La idea de que existe algún estigma o incapacidad congénita de los españoles para la ciencia ha sido desacreditada hace ya mucho tiempo. Bastó un impulso en financiación, organización y agilidad en la gestión de la investigación en los años ochenta y noventa, y durante los primeros años del gobierno de Zapatero, para que la ciencia en España progresara de forma decidida y se colocara entre las primeras del mundo en producción científica de calidad. También se vieron desarrollos tecnológicos que nos pusieron en una posición de liderazgo por primera vez en nuestra historia, en particular en energías renovables, que conozco por experiencia directa, entre otros muchos campos.
Por otra parte, la idea de que la investigación científica es una actividad esencial en un país moderno, imprescindible para lograr el tránsito hacia una economía basada en el conocimiento, no se ha instalado en buena parte de nuestras élites, tanto del sector público como del privado, con muy señaladas e importantes excepciones, que la perciben como algo que da “prestigio” pero sin incidencia real y, por tanto, prescindible en momentos de dificultades. Por supuesto, todos dirán lo mucho que les importa la actividad científica, hoy nadie podría decir lo contrario, pero se trata de una mera apariencia sin influencia en la toma de decisiones.
Así, en épocas de crisis como la que hemos vivido desde 2008, se recortaron presupuestos (a pesar de su relativo escaso montante), se redujo personal sin asegurar su recambio, y se impusieron todo tipo de limitaciones, obstáculos, fiscalizaciones y la intervención de múltiples dependencias administrativas en la gestión de los escasos recursos disponibles. El resultado es que ni siquiera esos recursos escasos pueden utilizarse de forma óptima, dejando a nuestros investigadores y centros de investigación en una clara situación de inferioridad respecto de sus colaboradores/competidores de otros países. Hoy la ciencia no puede ser más que internacional y sólo cuenta quien primero publica un resultado o registra una patente. Así, los responsables de los centros o grupos de investigación, o la propia secretaria de Estado del ramo, deben afrontar, ante la sociedad española y las instancias internacionales, la responsabilidad por el funcionamiento del sistema aun cuando este dependa de decisiones tomadas por otros que nunca aparecen. Una clara disociación entre poder de decisión y responsabilidad por las consecuencias de las decisiones tomadas.
Como consecuencia de todo ello, hemos perdido competitividad con relación al resto de la comunidad científica internacional.

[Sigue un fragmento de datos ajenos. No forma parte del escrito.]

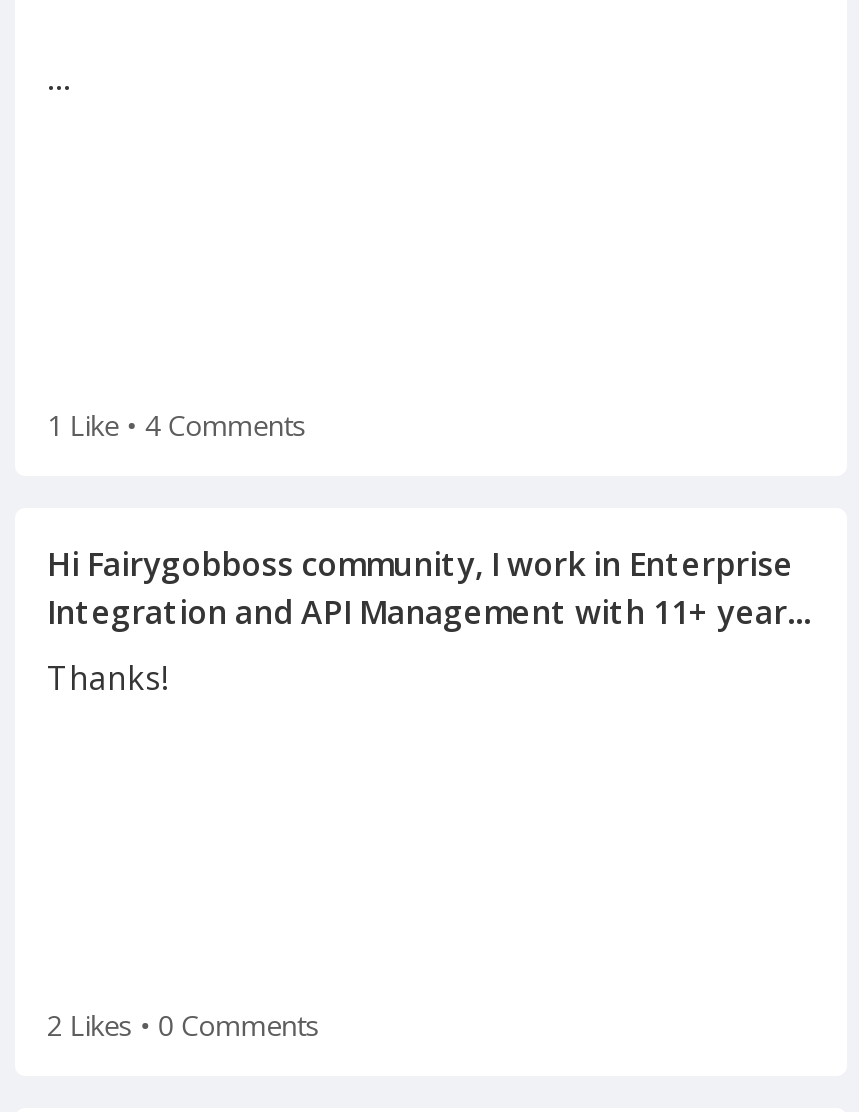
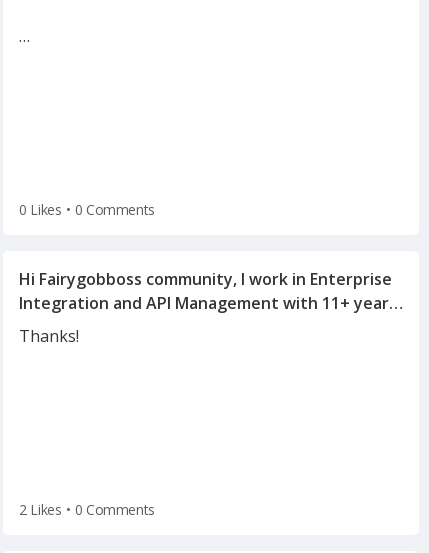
- 1 Like • 4 Comments
+ 0 Likes • 0 Comments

Porque, en contra de lo sucedido en nuestro país, la mayoría de los países avanzados, que han comprendido la necesidad de preservar el sistema de ciencia/tecnología para hacer menos severos los daños de la crisis, han aumentado el esfuerzo en investigación en este periodo, a pesar de sufrirla igualmente. Lo que demuestra de forma fehaciente la falta de convicciones profundas sobre este tema de muchos de nuestros dirigentes.
Los datos de producción científica siguen siendo buenos, y no ha disminuido el excelente nivel de muchos de nuestros científicos y centros de investigación. Todavía. Pero las plantillas han envejecido, muchos de quienes estaban en su mejor momento de productividad científica se han ido o han reducido su actividad de formar jóvenes investigadores, dada la imposibilidad de que estos tengan oportunidades de continuar en la actividad de investigación. El trabajo científico es una cadena en la que los más experimentados forman a los más jóvenes que, a su vez, pronto superan a sus mentores. Y no es posible ninguna discontinuidad. Algo que quizá se ha producido ya en la generación que debía empezar ahora a rendir sus mejores resultados. Y, a menos que la situación mejore rápidamente (en recursos y, sobre todo, en flexibilidad para utilizarlos) pueden empeorar los buenos resultados actuales.
La ciencia ocupa un lugar central en la modernización de un país y en la transición a una economía basada en el conocimiento. A veces de forma inmediata y otras después de periodos de tiempo prolongados, o, indirectamente, a través de la formación de científicos y tecnólogos que permean el sistema productivo. Pero tiene también un valor más general para el conjunto de la población. La ciencia es una manifestación extrema del pensamiento crítico y racional, que busca relaciones causa-efecto y proporciona instrumentos de análisis para resistir falsas verdades. Contribuye a crear sociedades más inteligentes y mejor informadas. Por eso no debe ser minusvalorada en los hechos, más allá de correctas manifestaciones verbales.
Cayetano López es catedrático de Física.